* BRIEF
Beneath this line are entries. Copy the range from the line with "3 | Abastecimentos: 61 -> 68" to the line with "row order: Label", ends included, exactly; leave pictures out.
(EXCERPTED DATA Opens)
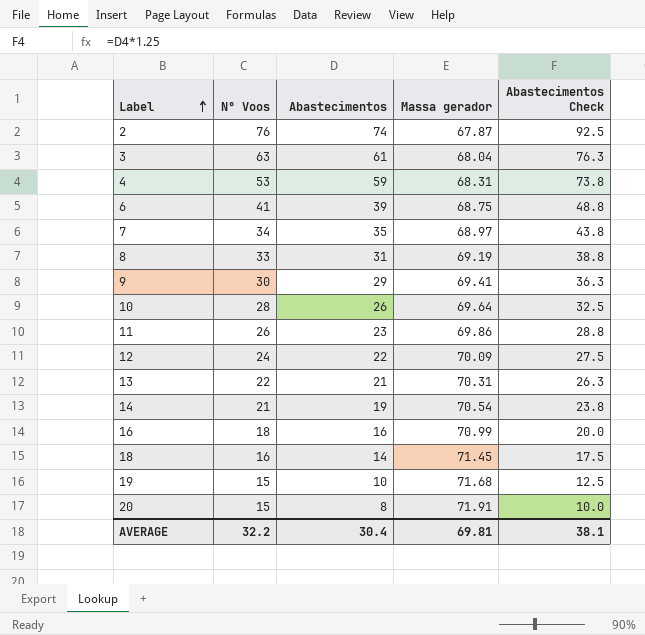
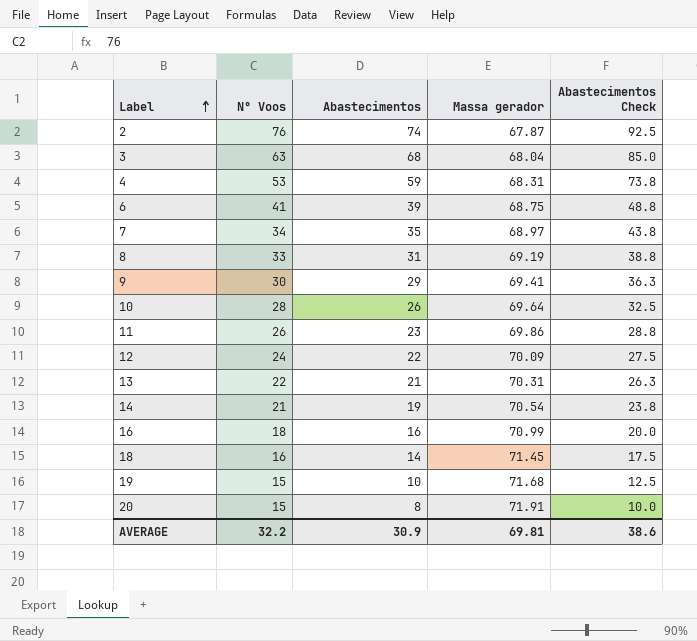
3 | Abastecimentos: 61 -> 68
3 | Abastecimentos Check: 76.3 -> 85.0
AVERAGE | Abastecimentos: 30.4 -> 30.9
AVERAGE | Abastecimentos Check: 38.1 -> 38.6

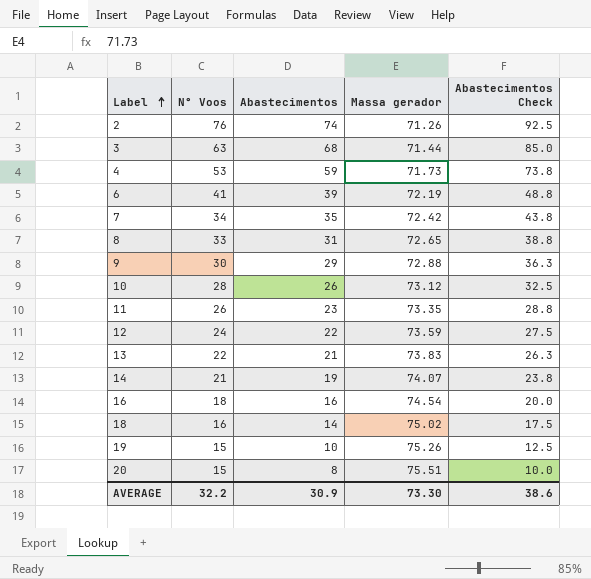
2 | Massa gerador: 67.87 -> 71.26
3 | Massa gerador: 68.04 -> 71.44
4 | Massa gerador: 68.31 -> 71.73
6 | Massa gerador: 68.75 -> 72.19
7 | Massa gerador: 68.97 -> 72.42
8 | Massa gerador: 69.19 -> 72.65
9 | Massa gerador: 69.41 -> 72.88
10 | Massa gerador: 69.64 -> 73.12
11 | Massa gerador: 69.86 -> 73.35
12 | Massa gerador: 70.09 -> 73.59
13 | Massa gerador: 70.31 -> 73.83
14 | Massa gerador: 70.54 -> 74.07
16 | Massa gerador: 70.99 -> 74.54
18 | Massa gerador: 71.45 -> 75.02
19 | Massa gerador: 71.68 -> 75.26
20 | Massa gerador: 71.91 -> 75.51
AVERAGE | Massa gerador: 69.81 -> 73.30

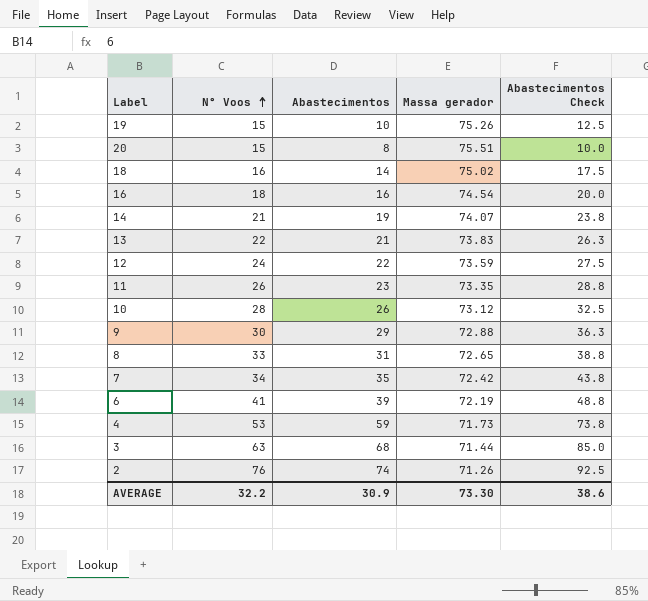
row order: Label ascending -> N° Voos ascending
(EXCERPTED DATA Closes)
(EXCERPTED DATA Opens)
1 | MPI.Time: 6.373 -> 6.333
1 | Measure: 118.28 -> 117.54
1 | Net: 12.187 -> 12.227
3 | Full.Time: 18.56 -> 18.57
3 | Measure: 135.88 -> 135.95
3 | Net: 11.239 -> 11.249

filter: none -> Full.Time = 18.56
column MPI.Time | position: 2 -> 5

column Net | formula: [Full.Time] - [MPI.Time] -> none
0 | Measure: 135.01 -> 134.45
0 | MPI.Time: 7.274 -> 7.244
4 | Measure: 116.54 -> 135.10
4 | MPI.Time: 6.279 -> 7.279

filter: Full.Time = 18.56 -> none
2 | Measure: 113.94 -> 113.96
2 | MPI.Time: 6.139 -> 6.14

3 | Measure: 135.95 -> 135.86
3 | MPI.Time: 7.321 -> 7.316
(EXCERPTED DATA Closes)
* EXERCISE RESULT
3 | Abastecimentos: 61 -> 68
3 | Abastecimentos Check: 76.3 -> 85.0
AVERAGE | Abastecimentos: 30.4 -> 30.9
AVERAGE | Abastecimentos Check: 38.1 -> 38.6

2 | Massa gerador: 67.87 -> 71.26
3 | Massa gerador: 68.04 -> 71.44
4 | Massa gerador: 68.31 -> 71.73
6 | Massa gerador: 68.75 -> 72.19
7 | Massa gerador: 68.97 -> 72.42
8 | Massa gerador: 69.19 -> 72.65
9 | Massa gerador: 69.41 -> 72.88
10 | Massa gerador: 69.64 -> 73.12
11 | Massa gerador: 69.86 -> 73.35
12 | Massa gerador: 70.09 -> 73.59
13 | Massa gerador: 70.31 -> 73.83
14 | Massa gerador: 70.54 -> 74.07
16 | Massa gerador: 70.99 -> 74.54
18 | Massa gerador: 71.45 -> 75.02
19 | Massa gerador: 71.68 -> 75.26
20 | Massa gerador: 71.91 -> 75.51
AVERAGE | Massa gerador: 69.81 -> 73.30

row order: Label ascending -> N° Voos ascending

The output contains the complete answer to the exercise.